Most traditional banks realize they need to move faster, and many have picked up the pace of innovation and delivery through new talent, technologies, and ways of working. But banks usually are hobbled by legacy back-end core tech systems, many of which were designed in the 1980s and 1990s. These technological monoliths, which are hardwired to handle the entirety of business needs, are mostly stable and can process transactions speedily but can be inflexible and slow to change.
In planning technology investments, many banks have deprioritized modernizing their core systems in favor of the technological front ends, including websites, mobile apps, and channel experiences. Several have been “hollowing out” the core, or extracting smaller apps and services to extend the service life of their existing core banking system. Very few have truly moved to a more flexible back end. That prioritization may now need to change.

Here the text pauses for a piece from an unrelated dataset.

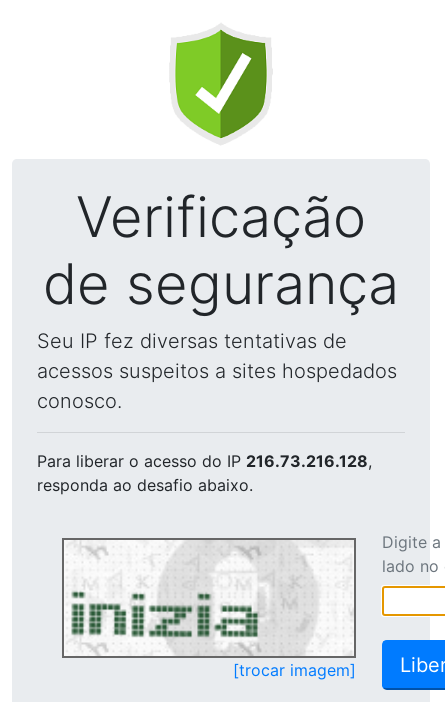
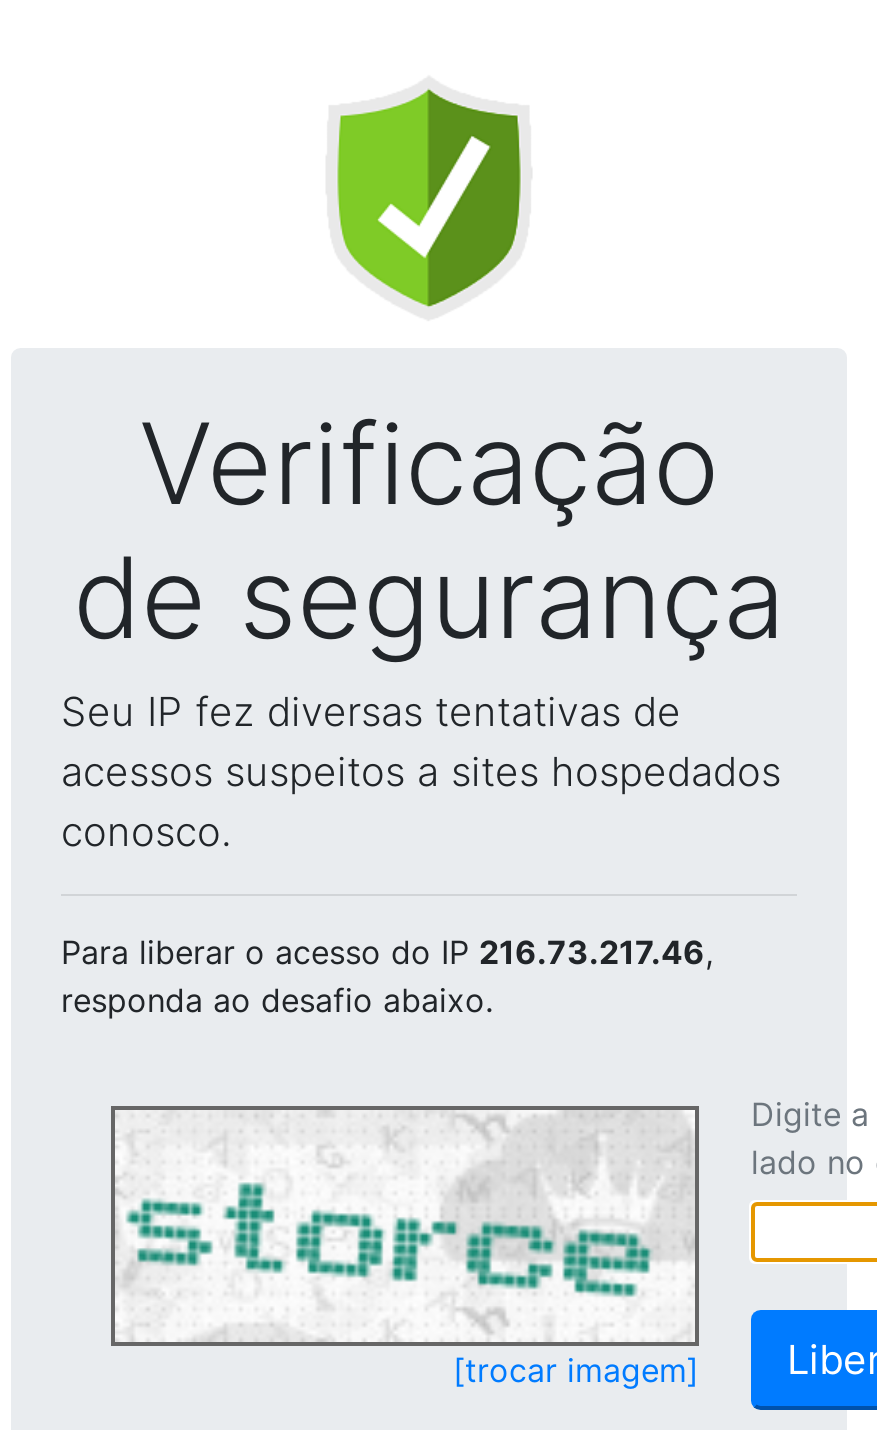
- Para liberar o acesso do IP 216.73.216.128,
+ Para liberar o acesso do IP 216.73.217.46,

- [image]
+ [image]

The logical next step for many banks is a next-generation core banking system that allows them to operate with the speed and agility required in an increasingly fast-paced and complex world. This is not a simple undertaking. The core banking system is the heart of a bank and immensely difficult and expensive to migrate. Also, the truly next-gen systems are still maturing, so committing to change now can be misplaced, costly, and slow. To navigate these challenges, banks need to take concurrent actions: hollow out the existing core while selecting multiple next-gen cores to test on slices of their product portfolio in a real-world test-and-learn process before deciding on a core and migrating fully. This is a delicate and complex exercise with often intangible returns on investment, but it is likely better than the other options and is fast becoming a cost of doing business. Most banks will need to view their systems strategically and technically to decide their path forward.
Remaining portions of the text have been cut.